------ DATA TO EXAMINE ------

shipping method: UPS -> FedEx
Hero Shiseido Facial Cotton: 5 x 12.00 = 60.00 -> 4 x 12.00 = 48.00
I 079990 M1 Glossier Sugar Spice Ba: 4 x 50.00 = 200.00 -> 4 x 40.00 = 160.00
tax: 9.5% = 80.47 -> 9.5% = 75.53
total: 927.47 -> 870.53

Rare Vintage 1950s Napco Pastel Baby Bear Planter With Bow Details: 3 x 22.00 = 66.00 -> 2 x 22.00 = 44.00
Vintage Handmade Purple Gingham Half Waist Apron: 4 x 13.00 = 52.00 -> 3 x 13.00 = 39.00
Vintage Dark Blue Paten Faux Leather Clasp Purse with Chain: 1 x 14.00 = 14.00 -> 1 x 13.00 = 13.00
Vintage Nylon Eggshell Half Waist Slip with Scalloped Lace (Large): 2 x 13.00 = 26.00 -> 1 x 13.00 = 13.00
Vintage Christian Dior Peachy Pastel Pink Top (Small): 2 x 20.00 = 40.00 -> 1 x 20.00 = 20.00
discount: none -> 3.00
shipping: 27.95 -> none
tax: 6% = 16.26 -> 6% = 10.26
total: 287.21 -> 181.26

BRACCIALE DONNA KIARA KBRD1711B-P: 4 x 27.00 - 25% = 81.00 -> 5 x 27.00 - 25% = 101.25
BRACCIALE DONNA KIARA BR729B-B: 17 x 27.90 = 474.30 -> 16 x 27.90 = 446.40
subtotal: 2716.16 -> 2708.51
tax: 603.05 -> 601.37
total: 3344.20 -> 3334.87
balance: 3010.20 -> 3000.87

------

Which of the lines in the data hold the string "none"? Report each of them by copying it.

discount: none -> 3.00
shipping: 27.95 -> none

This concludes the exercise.